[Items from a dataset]
· · · ·

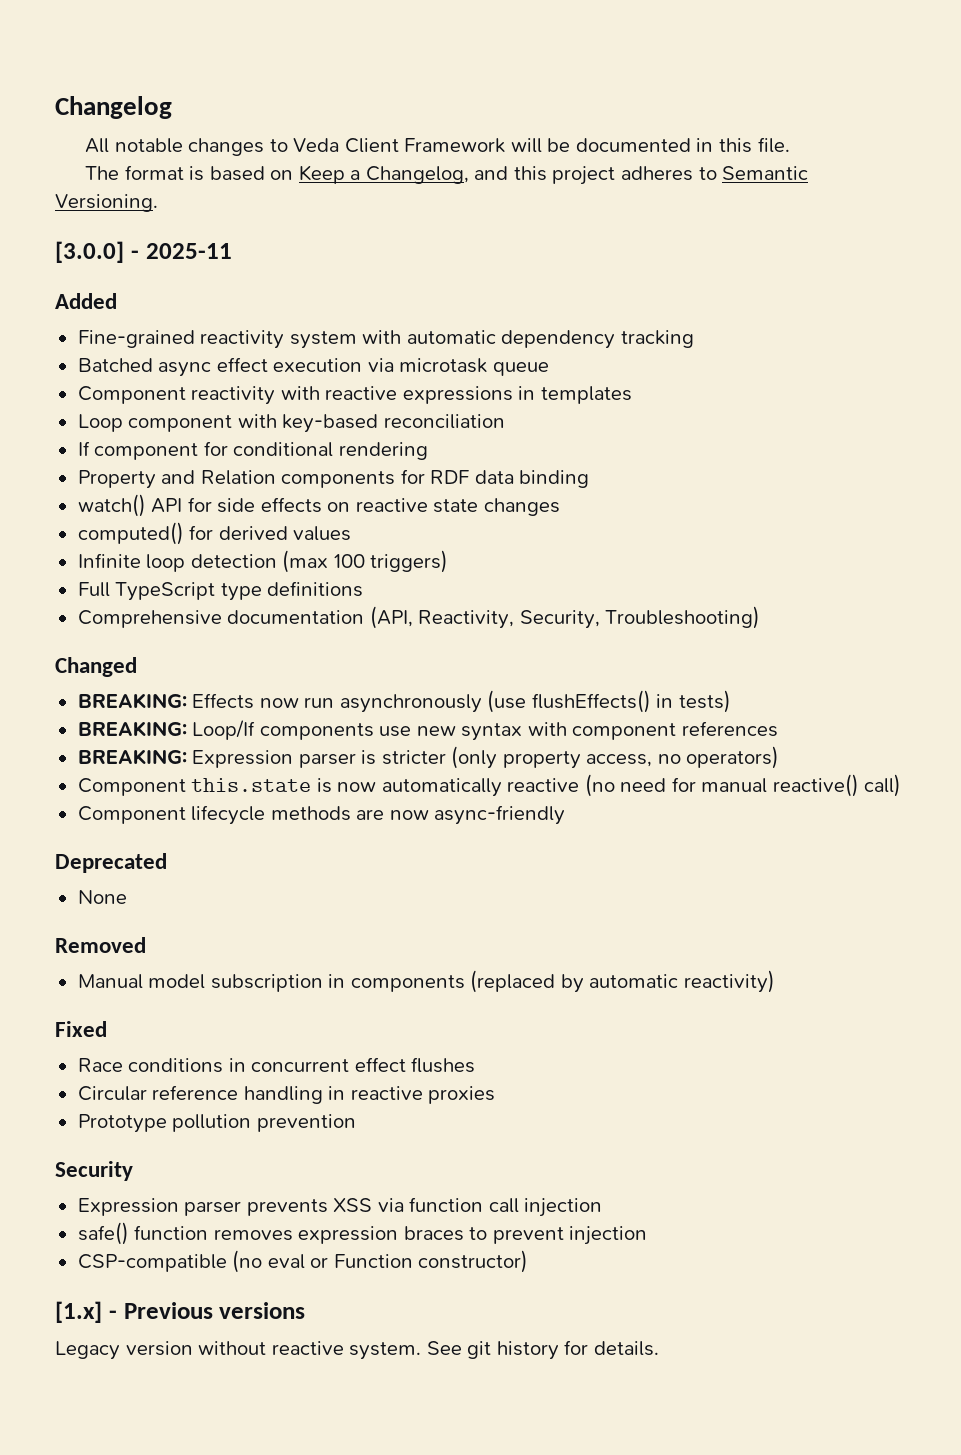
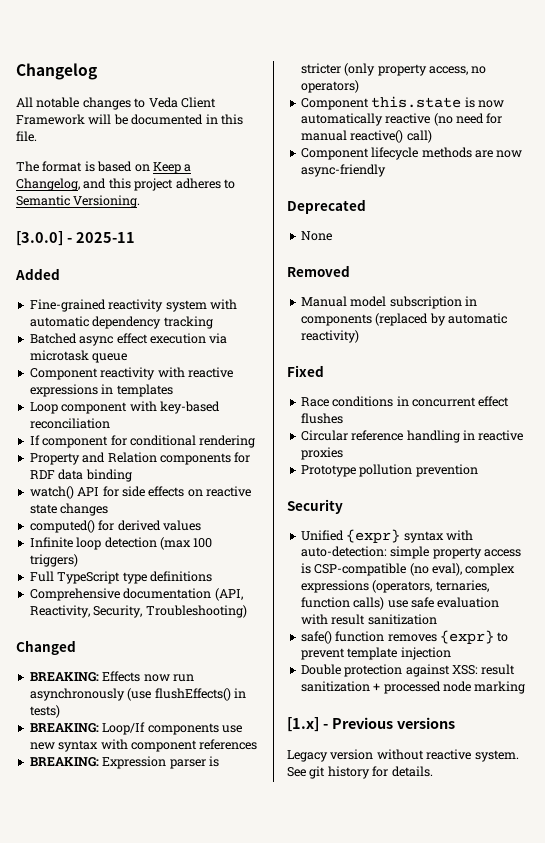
- Expression parser prevents XSS via function call injection
+ Unified {expr} syntax with auto-detection: simple property access is CSP-compatible (no eval), complex expressions (operators, ternaries, function calls) use safe evaluation with result sanitization
- safe() function removes expression braces to prevent injection
- CSP-compatible (no eval or Function constructor)
+ safe() function removes {expr} to prevent template injection
+ Double protection against XSS: result sanitization + processed node marking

· · · ·

_Task to carry out_
Only lines containing "injection" belong in the answer; copy every such line from the records.

_Answer_
- Expression parser prevents XSS via function call injection
- safe() function removes expression braces to prevent injection
+ safe() function removes {expr} to prevent template injection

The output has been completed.